**ASSIGNED TASK**.
The lines to return are those below that contain the word "ViettelPostController".

Items from a data source:
-------

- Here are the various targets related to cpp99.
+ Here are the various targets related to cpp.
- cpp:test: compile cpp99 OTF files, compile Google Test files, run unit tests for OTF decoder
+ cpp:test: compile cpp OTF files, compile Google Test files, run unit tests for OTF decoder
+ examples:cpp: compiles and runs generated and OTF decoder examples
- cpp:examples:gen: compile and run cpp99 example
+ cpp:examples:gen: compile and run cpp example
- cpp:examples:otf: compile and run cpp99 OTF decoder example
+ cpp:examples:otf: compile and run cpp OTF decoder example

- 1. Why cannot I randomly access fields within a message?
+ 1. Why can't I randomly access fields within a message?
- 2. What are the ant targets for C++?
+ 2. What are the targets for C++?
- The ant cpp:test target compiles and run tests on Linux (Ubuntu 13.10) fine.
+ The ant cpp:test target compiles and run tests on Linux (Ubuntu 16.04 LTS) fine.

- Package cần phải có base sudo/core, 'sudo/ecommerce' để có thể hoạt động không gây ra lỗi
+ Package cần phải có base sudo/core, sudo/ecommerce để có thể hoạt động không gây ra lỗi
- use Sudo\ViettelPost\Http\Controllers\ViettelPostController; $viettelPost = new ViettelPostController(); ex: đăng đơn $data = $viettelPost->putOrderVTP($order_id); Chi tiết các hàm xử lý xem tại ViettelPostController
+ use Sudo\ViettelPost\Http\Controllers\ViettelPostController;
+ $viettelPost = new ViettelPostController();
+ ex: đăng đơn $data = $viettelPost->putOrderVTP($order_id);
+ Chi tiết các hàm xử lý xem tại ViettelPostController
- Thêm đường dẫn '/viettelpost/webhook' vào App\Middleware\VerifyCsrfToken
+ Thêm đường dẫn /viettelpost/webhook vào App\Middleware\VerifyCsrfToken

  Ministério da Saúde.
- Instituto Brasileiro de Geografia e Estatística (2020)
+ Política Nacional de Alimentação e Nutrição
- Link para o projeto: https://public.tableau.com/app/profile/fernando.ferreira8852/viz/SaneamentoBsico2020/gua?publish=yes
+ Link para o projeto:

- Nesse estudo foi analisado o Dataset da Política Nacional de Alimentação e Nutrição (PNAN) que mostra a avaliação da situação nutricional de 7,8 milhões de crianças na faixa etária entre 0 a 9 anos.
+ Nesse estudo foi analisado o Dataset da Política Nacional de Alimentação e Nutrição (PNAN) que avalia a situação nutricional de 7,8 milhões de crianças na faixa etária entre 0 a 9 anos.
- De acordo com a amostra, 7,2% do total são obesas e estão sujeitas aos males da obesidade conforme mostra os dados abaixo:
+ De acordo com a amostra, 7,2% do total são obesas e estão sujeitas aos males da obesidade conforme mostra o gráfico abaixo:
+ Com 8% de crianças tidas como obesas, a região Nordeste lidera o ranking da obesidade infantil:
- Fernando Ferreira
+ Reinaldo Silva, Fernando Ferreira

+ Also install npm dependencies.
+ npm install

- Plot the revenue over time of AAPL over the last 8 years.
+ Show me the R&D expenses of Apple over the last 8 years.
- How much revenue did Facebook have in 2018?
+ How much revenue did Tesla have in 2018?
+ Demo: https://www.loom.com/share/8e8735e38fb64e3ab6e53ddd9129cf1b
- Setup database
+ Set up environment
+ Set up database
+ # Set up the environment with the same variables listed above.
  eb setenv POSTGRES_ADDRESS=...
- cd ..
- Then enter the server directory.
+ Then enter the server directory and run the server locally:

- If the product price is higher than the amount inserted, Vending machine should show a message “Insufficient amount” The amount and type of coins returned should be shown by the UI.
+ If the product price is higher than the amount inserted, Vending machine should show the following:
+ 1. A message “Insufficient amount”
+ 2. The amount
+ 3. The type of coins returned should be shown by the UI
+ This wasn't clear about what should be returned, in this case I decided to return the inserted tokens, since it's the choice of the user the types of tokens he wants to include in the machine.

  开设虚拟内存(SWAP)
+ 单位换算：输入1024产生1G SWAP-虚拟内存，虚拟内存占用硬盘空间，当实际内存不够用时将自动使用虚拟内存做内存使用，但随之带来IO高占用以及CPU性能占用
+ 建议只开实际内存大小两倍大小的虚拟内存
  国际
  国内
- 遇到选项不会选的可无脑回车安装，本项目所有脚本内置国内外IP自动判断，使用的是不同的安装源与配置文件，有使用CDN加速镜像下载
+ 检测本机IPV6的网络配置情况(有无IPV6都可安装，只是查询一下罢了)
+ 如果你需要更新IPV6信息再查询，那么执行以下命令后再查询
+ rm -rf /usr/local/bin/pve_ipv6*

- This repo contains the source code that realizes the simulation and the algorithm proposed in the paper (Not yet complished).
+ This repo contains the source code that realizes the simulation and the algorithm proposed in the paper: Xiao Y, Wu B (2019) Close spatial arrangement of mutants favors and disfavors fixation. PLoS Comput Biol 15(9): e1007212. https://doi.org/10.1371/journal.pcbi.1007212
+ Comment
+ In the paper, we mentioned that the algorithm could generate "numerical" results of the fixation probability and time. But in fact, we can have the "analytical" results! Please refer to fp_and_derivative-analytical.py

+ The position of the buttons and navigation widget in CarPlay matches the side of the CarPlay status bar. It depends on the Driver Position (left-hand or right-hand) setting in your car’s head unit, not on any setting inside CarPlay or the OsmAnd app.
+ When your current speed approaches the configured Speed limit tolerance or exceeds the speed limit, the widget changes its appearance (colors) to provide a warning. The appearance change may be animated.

-------

**SOLUTION TO THIS TASK**.
- use Sudo\ViettelPost\Http\Controllers\ViettelPostController; $viettelPost = new ViettelPostController(); ex: đăng đơn $data = $viettelPost->putOrderVTP($order_id); Chi tiết các hàm xử lý xem tại ViettelPostController
+ use Sudo\ViettelPost\Http\Controllers\ViettelPostController;
+ $viettelPost = new ViettelPostController();
+ Chi tiết các hàm xử lý xem tại ViettelPostController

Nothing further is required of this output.